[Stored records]
──────

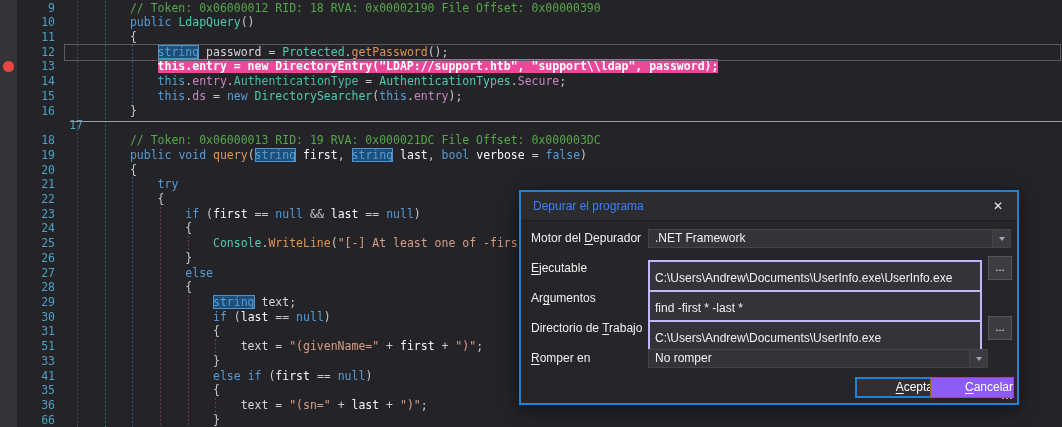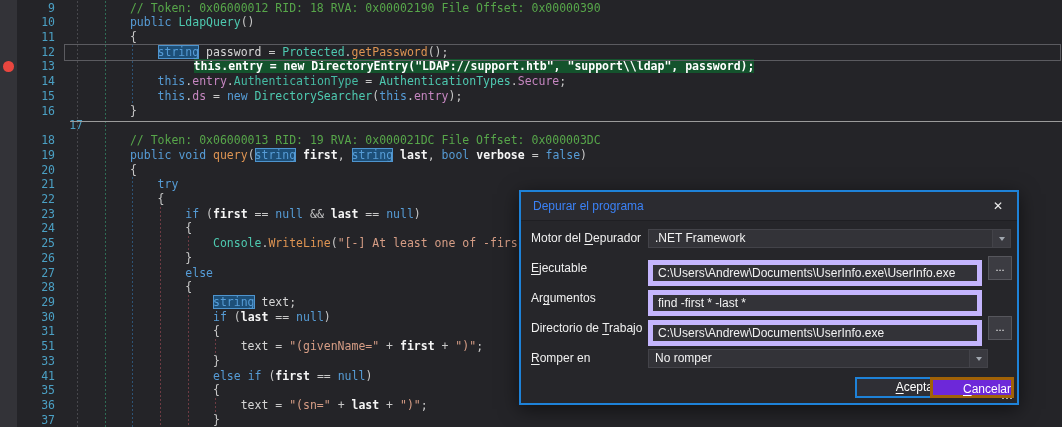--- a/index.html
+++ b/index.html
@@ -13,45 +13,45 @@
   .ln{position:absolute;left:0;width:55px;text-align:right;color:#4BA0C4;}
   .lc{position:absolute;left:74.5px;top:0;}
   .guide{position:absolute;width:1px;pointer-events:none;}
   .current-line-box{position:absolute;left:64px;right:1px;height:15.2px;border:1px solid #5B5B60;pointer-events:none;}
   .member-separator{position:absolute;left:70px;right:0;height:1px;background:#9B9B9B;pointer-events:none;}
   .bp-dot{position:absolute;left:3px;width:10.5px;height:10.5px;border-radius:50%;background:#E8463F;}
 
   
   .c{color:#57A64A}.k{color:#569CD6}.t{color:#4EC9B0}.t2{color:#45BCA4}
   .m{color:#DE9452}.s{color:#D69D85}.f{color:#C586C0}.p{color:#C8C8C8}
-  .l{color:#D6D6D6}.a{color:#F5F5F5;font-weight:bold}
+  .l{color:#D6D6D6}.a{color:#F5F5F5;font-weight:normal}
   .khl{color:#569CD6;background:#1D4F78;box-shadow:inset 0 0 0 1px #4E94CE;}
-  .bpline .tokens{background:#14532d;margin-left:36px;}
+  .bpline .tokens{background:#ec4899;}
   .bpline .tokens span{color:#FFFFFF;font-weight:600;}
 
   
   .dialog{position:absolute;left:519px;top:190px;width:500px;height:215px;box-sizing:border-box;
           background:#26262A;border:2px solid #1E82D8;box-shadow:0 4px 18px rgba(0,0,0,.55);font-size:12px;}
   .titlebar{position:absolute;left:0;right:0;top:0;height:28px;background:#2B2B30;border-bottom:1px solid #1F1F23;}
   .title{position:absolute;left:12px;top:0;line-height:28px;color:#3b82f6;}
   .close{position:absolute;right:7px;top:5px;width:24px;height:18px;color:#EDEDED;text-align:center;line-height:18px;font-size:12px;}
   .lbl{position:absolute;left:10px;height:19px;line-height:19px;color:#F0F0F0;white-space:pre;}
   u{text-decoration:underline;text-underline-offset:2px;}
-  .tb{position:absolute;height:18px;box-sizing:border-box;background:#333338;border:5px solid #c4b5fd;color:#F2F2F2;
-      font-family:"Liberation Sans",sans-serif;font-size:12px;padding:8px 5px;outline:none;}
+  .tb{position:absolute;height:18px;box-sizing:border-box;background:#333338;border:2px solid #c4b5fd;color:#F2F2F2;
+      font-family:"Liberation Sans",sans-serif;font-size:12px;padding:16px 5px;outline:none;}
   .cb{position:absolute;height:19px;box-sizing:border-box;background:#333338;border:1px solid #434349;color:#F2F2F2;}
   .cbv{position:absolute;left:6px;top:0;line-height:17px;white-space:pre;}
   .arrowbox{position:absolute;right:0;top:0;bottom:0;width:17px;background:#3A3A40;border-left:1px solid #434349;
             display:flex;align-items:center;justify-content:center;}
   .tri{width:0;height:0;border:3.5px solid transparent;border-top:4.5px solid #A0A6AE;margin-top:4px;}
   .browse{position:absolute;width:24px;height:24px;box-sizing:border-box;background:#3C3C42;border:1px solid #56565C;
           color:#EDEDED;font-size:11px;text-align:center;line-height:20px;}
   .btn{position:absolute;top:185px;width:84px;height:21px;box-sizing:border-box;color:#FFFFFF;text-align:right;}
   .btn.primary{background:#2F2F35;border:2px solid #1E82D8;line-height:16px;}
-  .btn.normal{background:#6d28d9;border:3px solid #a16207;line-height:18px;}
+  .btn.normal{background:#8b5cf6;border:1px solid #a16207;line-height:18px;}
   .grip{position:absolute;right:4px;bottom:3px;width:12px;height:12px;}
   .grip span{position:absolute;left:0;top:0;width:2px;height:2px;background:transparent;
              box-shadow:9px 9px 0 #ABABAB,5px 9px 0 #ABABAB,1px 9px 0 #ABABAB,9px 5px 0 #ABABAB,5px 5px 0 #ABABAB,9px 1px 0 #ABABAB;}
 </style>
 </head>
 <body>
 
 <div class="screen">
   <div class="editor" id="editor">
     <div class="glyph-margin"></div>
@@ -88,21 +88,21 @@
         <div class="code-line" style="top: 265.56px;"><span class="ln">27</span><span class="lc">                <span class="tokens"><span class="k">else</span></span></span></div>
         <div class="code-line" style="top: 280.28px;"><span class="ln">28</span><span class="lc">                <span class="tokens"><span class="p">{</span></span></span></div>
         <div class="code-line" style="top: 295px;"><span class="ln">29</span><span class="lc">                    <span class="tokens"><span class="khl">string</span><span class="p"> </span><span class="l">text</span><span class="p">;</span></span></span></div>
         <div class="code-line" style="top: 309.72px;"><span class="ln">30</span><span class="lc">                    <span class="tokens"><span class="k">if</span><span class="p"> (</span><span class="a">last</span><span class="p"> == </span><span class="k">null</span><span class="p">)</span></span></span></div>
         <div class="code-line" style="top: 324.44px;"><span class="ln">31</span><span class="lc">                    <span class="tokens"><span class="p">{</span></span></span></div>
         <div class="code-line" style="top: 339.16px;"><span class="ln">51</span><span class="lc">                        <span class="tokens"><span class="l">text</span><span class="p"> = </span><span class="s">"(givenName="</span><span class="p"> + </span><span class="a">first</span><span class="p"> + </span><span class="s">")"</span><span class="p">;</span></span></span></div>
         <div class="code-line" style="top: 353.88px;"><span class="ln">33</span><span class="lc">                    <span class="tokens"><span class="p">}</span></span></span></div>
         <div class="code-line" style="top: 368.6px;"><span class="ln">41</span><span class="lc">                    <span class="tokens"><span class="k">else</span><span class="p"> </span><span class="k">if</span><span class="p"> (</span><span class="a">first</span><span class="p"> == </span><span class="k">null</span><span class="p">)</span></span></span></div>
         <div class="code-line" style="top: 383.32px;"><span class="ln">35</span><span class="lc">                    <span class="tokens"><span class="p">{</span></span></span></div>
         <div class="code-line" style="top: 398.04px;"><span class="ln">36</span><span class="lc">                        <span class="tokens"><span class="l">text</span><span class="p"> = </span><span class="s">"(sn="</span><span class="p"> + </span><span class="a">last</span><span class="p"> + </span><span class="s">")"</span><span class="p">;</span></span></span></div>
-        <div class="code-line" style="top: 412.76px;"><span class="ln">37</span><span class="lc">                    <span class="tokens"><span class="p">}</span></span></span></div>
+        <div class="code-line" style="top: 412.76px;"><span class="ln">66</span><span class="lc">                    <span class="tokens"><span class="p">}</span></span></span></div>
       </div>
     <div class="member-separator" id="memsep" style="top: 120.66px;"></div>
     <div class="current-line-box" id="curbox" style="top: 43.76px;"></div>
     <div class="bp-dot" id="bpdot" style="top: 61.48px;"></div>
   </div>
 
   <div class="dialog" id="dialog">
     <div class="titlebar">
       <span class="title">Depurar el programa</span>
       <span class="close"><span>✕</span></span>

──────

__Work task__.
Word for word, set down every record, keeping the images out.

__Exercise output__.
--- a/index.html
+++ b/index.html
@@ -13,45 +13,45 @@
   .ln{position:absolute;left:0;width:55px;text-align:right;color:#4BA0C4;}
   .lc{position:absolute;left:74.5px;top:0;}
   .guide{position:absolute;width:1px;pointer-events:none;}
   .current-line-box{position:absolute;left:64px;right:1px;height:15.2px;border:1px solid #5B5B60;pointer-events:none;}
   .member-separator{position:absolute;left:70px;right:0;height:1px;background:#9B9B9B;pointer-events:none;}
   .bp-dot{position:absolute;left:3px;width:10.5px;height:10.5px;border-radius:50%;background:#E8463F;}
 
   
   .c{color:#57A64A}.k{color:#569CD6}.t{color:#4EC9B0}.t2{color:#45BCA4}
   .m{color:#DE9452}.s{color:#D69D85}.f{color:#C586C0}.p{color:#C8C8C8}
-  .l{color:#D6D6D6}.a{color:#F5F5F5;font-weight:bold}
+  .l{color:#D6D6D6}.a{color:#F5F5F5;font-weight:normal}
   .khl{color:#569CD6;background:#1D4F78;box-shadow:inset 0 0 0 1px #4E94CE;}
-  .bpline .tokens{background:#14532d;margin-left:36px;}
+  .bpline .tokens{background:#ec4899;}
   .bpline .tokens span{color:#FFFFFF;font-weight:600;}
 
   
   .dialog{position:absolute;left:519px;top:190px;width:500px;height:215px;box-sizing:border-box;
           background:#26262A;border:2px solid #1E82D8;box-shadow:0 4px 18px rgba(0,0,0,.55);font-size:12px;}
   .titlebar{position:absolute;left:0;right:0;top:0;height:28px;background:#2B2B30;border-bottom:1px solid #1F1F23;}
   .title{position:absolute;left:12px;top:0;line-height:28px;color:#3b82f6;}
   .close{position:absolute;right:7px;top:5px;width:24px;height:18px;color:#EDEDED;text-align:center;line-height:18px;font-size:12px;}
   .lbl{position:absolute;left:10px;height:19px;line-height:19px;color:#F0F0F0;white-space:pre;}
   u{text-decoration:underline;text-underline-offset:2px;}
-  .tb{position:absolute;height:18px;box-sizing:border-box;background:#333338;border:5px solid #c4b5fd;color:#F2F2F2;
-      font-family:"Liberation Sans",sans-serif;font-size:12px;padding:8px 5px;outline:none;}
+  .tb{position:absolute;height:18px;box-sizing:border-box;background:#333338;border:2px solid #c4b5fd;color:#F2F2F2;
+      font-family:"Liberation Sans",sans-serif;font-size:12px;padding:16px 5px;outline:none;}
   .cb{position:absolute;height:19px;box-sizing:border-box;background:#333338;border:1px solid #434349;color:#F2F2F2;}
   .cbv{position:absolute;left:6px;top:0;line-height:17px;white-space:pre;}
   .arrowbox{position:absolute;right:0;top:0;bottom:0;width:17px;background:#3A3A40;border-left:1px solid #434349;
             display:flex;align-items:center;justify-content:center;}
   .tri{width:0;height:0;border:3.5px solid transparent;border-top:4.5px solid #A0A6AE;margin-top:4px;}
   .browse{position:absolute;width:24px;height:24px;box-sizing:border-box;background:#3C3C42;border:1px solid #56565C;
           color:#EDEDED;font-size:11px;text-align:center;line-height:20px;}
   .btn{position:absolute;top:185px;width:84px;height:21px;box-sizing:border-box;color:#FFFFFF;text-align:right;}
   .btn.primary{background:#2F2F35;border:2px solid #1E82D8;line-height:16px;}
-  .btn.normal{background:#6d28d9;border:3px solid #a16207;line-height:18px;}
+  .btn.normal{background:#8b5cf6;border:1px solid #a16207;line-height:18px;}
   .grip{position:absolute;right:4px;bottom:3px;width:12px;height:12px;}
   .grip span{position:absolute;left:0;top:0;width:2px;height:2px;background:transparent;
              box-shadow:9px 9px 0 #ABABAB,5px 9px 0 #ABABAB,1px 9px 0 #ABABAB,9px 5px 0 #ABABAB,5px 5px 0 #ABABAB,9px 1px 0 #ABABAB;}
 </style>
 </head>
 <body>
 
 <div class="screen">
   <div class="editor" id="editor">
     <div class="glyph-margin"></div>
@@ -88,21 +88,21 @@
         <div class="code-line" style="top: 265.56px;"><span class="ln">27</span><span class="lc">                <span class="tokens"><span class="k">else</span></span></span></div>
         <div class="code-line" style="top: 280.28px;"><span class="ln">28</span><span class="lc">                <span class="tokens"><span class="p">{</span></span></span></div>
         <div class="code-line" style="top: 295px;"><span class="ln">29</span><span class="lc">                    <span class="tokens"><span class="khl">string</span><span class="p"> </span><span class="l">text</span><span class="p">;</span></span></span></div>
         <div class="code-line" style="top: 309.72px;"><span class="ln">30</span><span class="lc">                    <span class="tokens"><span class="k">if</span><span class="p"> (</span><span class="a">last</span><span class="p"> == </span><span class="k">null</span><span class="p">)</span></span></span></div>
         <div class="code-line" style="top: 324.44px;"><span class="ln">31</span><span class="lc">                    <span class="tokens"><span class="p">{</span></span></span></div>
         <div class="code-line" style="top: 339.16px;"><span class="ln">51</span><span class="lc">                        <span class="tokens"><span class="l">text</span><span class="p"> = </span><span class="s">"(givenName="</span><span class="p"> + </span><span class="a">first</span><span class="p"> + </span><span class="s">")"</span><span class="p">;</span></span></span></div>
         <div class="code-line" style="top: 353.88px;"><span class="ln">33</span><span class="lc">                    <span class="tokens"><span class="p">}</span></span></span></div>
         <div class="code-line" style="top: 368.6px;"><span class="ln">41</span><span class="lc">                    <span class="tokens"><span class="k">else</span><span class="p"> </span><span class="k">if</span><span class="p"> (</span><span class="a">first</span><span class="p"> == </span><span class="k">null</span><span class="p">)</span></span></span></div>
         <div class="code-line" style="top: 383.32px;"><span class="ln">35</span><span class="lc">                    <span class="tokens"><span class="p">{</span></span></span></div>
         <div class="code-line" style="top: 398.04px;"><span class="ln">36</span><span class="lc">                        <span class="tokens"><span class="l">text</span><span class="p"> = </span><span class="s">"(sn="</span><span class="p"> + </span><span class="a">last</span><span class="p"> + </span><span class="s">")"</span><span class="p">;</span></span></span></div>
-        <div class="code-line" style="top: 412.76px;"><span class="ln">37</span><span class="lc">                    <span class="tokens"><span class="p">}</span></span></span></div>
+        <div class="code-line" style="top: 412.76px;"><span class="ln">66</span><span class="lc">                    <span class="tokens"><span class="p">}</span></span></span></div>
       </div>
     <div class="member-separator" id="memsep" style="top: 120.66px;"></div>
     <div class="current-line-box" id="curbox" style="top: 43.76px;"></div>
     <div class="bp-dot" id="bpdot" style="top: 61.48px;"></div>
   </div>
 
   <div class="dialog" id="dialog">
     <div class="titlebar">
       <span class="title">Depurar el programa</span>
       <span class="close"><span>✕</span></span>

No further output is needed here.